I first saw Whitney Houston in the 1987 music video “I Wanna Dance with Somebody (Who Loves Me).” She was bouncy and confident with the wide, universal smile of a professional performer. I was in middle school at the time, and one of my relatives leaned over and pointed an accusatory finger at the television screen. “This girl used to sing Gospel and now it’s all about sex,” she intoned. “It’s Satan’s music.”
Confused, I sensed that Houston’s career served as a battleground over values. She was a good girl going bad, maybe not fully there yet but quickly descending. Looking back, it was a silly and stupid thing to think, but in it was the public judgment that created the unbridgeable chasm that split Houston’s life in two. On one side was the polished pop music diva, whose soaring voice was itself an anthem and on the other, a woman with a taste for bad men, liquor and cocaine. Like a shadow growing as the sun sets, Ghetto Whitney slowly overpowered Pop Whitney.
However fashionable it is to critique celebrities as overpaid mannequins for capitalism (which they often are), it does not negate the fact that we need them, especially if you are gay or brown or an outsider or just different. Any minority looks to its celebrities as trailblazers leading the way to Mainstream America. Stars illuminate the path to the center and we follow them, seeing in their meltdowns and victories the dangerous, warping pressures to come.
At 48 years old, Whitney Houston joins Michael Jackson (who died at 52) and Tupac Shakur and Biggie Smalls (killed at 25 and 24, respectively), as another Black artist felled by the fatal vortex of desire between what they needed from us and what we needed from them.
We loved Whitney for being a church-going girl who charmed the nation with her beauty and girl-next-door approachability. Our kids sang “The Greatest Love of All” in their wobbly voices at school talent shows. She lifted us into a transcendent communion at the 1991 Super Bowl through a soaring version of “The Star Spangled Banner.” She was wooed by Kevin Costner in the 1992 film The Bodyguard. We loved her for being America’s Sweetheart and making the Black voice the beating pulse of our language.
And in that desperate, perverse way of Black America, we loved her fall. It was as if her marriage to former New Edition member and perennial bad boy Bobby Brown showed that she didn’t really climb out of our reach. On the stoop, in the barbershop and in the beauty parlor, Whitney was laughed at as a pipe-head, a trick turned by a low-down man, a ruined princess. In so many conversations, I traded Whitney stories with others. Did you hear about the filthy bathroom littered with rocks of cocaine, a crack pipe and blackened spoons? Did you hear about Bobby taking her money? Did you hear her voice? It was the manic gossip of a people who — betrayed so many times — mistake wretchedness for authenticity.
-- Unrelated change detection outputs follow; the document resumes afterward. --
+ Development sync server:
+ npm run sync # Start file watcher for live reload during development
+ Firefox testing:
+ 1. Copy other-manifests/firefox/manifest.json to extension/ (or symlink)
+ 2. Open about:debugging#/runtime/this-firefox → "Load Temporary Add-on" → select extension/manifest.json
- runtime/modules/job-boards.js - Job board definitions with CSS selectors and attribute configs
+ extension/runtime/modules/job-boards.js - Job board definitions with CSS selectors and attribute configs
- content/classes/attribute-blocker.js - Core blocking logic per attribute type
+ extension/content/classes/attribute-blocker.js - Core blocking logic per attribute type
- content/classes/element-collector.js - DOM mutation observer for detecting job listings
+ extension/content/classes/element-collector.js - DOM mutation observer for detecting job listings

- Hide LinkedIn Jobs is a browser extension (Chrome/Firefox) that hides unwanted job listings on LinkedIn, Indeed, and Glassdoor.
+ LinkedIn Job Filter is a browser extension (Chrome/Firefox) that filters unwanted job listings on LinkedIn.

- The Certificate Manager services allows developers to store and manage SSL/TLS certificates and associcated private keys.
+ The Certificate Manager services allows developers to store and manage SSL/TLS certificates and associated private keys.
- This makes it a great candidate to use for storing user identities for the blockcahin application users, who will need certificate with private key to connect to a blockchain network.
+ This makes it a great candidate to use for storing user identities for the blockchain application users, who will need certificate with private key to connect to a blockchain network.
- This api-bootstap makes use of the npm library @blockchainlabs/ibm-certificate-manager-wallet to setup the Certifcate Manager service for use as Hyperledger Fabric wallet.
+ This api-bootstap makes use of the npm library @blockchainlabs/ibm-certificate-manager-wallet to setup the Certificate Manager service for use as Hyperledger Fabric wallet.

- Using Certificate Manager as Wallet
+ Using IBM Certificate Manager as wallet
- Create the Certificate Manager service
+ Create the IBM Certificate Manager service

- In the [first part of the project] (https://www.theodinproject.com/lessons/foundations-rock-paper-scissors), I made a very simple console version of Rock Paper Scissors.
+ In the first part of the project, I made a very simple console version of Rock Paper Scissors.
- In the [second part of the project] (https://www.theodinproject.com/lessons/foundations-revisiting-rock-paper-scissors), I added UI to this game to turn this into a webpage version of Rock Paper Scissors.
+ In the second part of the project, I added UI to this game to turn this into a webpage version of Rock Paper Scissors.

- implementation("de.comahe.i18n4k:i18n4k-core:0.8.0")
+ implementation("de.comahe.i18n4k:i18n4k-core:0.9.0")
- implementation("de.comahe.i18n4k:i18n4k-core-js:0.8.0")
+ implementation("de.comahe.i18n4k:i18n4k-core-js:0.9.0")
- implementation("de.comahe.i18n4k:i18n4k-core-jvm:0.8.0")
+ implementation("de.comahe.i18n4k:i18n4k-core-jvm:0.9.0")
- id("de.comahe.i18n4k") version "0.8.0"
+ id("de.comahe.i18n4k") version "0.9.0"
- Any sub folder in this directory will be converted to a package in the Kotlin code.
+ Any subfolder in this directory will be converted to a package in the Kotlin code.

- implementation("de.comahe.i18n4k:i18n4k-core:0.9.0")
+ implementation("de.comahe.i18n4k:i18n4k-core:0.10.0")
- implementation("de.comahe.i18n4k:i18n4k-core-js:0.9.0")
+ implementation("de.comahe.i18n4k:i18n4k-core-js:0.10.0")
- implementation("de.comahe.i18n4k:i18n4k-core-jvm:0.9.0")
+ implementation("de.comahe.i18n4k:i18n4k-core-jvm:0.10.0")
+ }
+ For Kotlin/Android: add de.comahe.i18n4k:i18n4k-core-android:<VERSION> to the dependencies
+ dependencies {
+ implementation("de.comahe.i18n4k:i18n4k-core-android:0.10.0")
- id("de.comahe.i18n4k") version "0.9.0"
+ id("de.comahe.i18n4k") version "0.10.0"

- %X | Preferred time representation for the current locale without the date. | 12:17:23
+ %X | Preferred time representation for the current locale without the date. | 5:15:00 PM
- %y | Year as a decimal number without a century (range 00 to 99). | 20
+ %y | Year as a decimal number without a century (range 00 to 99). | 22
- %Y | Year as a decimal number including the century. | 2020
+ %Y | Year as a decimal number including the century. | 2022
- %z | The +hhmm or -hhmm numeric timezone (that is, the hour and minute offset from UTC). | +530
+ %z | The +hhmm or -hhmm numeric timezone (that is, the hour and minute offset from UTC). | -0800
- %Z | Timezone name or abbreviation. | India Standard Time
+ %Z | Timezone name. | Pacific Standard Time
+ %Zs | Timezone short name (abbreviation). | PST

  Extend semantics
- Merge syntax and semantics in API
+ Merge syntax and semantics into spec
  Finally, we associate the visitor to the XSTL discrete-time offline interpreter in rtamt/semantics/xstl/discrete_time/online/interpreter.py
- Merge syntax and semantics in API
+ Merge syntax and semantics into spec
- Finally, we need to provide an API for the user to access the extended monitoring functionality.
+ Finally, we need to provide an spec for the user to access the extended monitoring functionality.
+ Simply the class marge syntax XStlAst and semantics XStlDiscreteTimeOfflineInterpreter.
We talked about her this way because Whitney was a vehicle for integration. She was an image of blackness that white America could buy, and in doing so gave us cultural leverage in return. And to the degree she ascended we praised her, but felt an unease that it came at a price we ultimately could not pay. During the 1989 Soul Train Awards she was booed by some Black audience members for abandoning the soul tradition for a bleached pop vocal style. It hurt her deeply, and during an interview with Katie Couric in 1996 she said, “Sometimes it gets down to that, you know? You’re not Black enough for them. I don’t know. You’re not R&B enough. You’re very pop. The white audience has taken you away from them.”
But when she fell, she landed in Black arms. Cradling her, we began the ritual of resurrection and applauded her as she reappeared on stage, thin as a flagpole and her voice a tattered flag blowing in a song of loss. It was too late. Ghetto Whitney had grown too powerful and no amount of forgiveness or salvation could stop her. She drank away Pop Whitney’s voice, spent her money, cancelled her shows and did not stop until she died.
Whitney died so young because, like Michael and Biggie and Tupac and others that will follow, she straddled Black America’s double-consciousness. We see the image others have of us and the one we have of ourselves and when they move too far apart, we fall and fall and fall. And no amount of singing can fill the void.